Johnson taught social studies and reading at Jenner Elementary and Westinghouse College Prep. He still considers those teaching days as the happiest moments of his working life.

But what shaped him most was his giant family.

Johnson is one of 10 children who grew up in a home with cousins and foster children. His father was a retired state employee and pastor at the Church of God in Christ. His mother died of a rare heart disease after his dad lost his job and the health insurance that came with it and “could not afford the medication.”

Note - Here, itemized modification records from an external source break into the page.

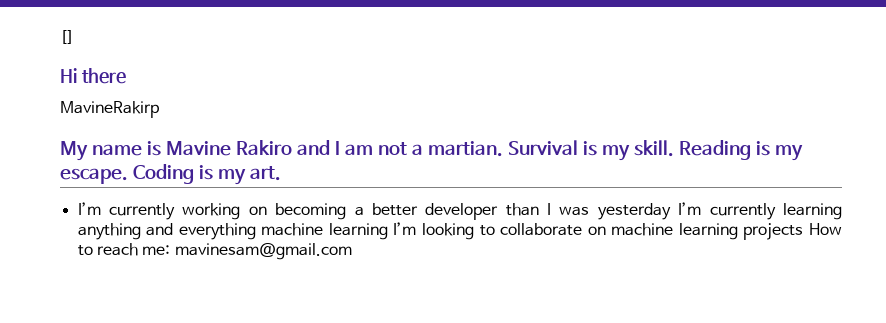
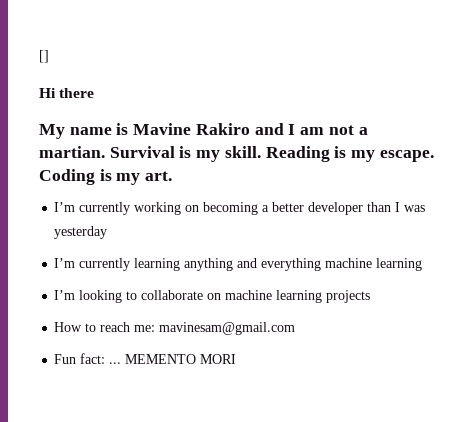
[60,101,159,118] // MavineRakirp -> (95, 93) none
(671, 211) none -> (108, 232) //
(388, 231) none -> (423, 264) //
(804, 231) none -> (371, 296) //
(352, 251) none -> [54,353,237,364] // Fun fact: ... MEMENTO MORI

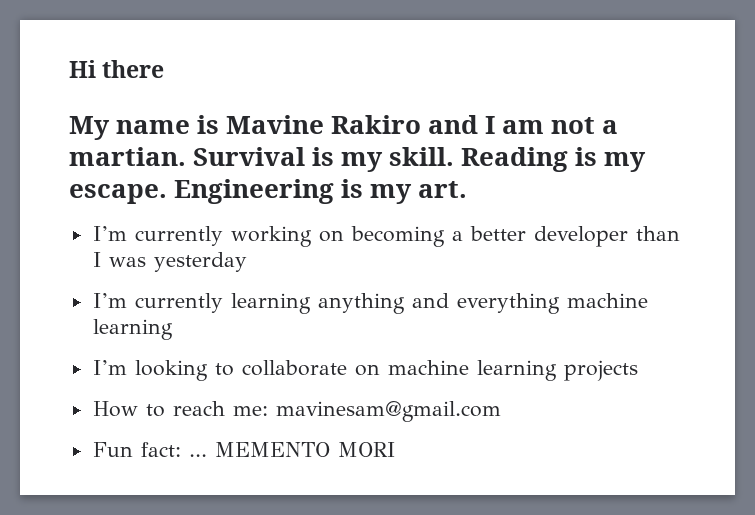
[39,50,49,63] [] // -> (69, 69) none
[39,169,95,185] Coding -> [174,179,335,204] Engineering

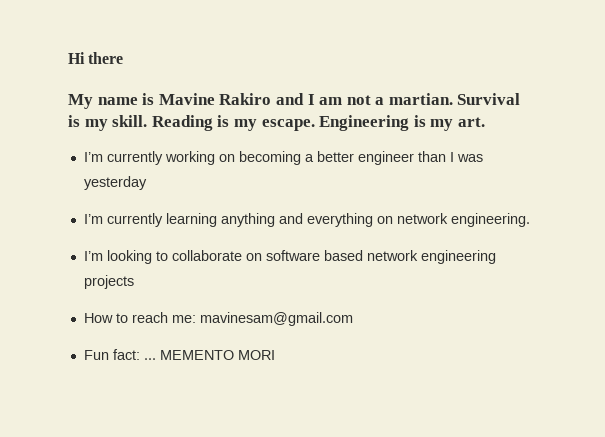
[533,226,628,247] developer -> [357,151,414,165] engineer
[566,293,648,308] [92,319,173,340] machine learning -> [376,213,530,227] on network engineering.
[387,360,557,381] machine learning -> [265,250,496,264] software based network engineering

“I was that kid who had asthma. ... My parents had to rush me to the emergency room just to be able to catch my breath. And when my father lost his insurance, I’m that kid that stood in the line at the Fantus Clinic [at] Cook County Hospital where you get in the line at 6 a.m. The doors open at 7 a.m. You hope to see a doctor by 8 a.m. Then, when that prescription is filled, you’ve got to come back at night and wait in that line,” he said.

“Waiting for my inhaler, I saw Chicago — Black, Brown, white, young, old, undocumented families just looking for a health care system ... to actually treat the conditions we live in. When I talk about being collaborative and loving people and being bold enough and willing to see humanity [that’s where it comes from]. Our approach has to be centered around the humanity of people. That’s what I learned growing up in a home with one bathroom and nine brothers and sisters.”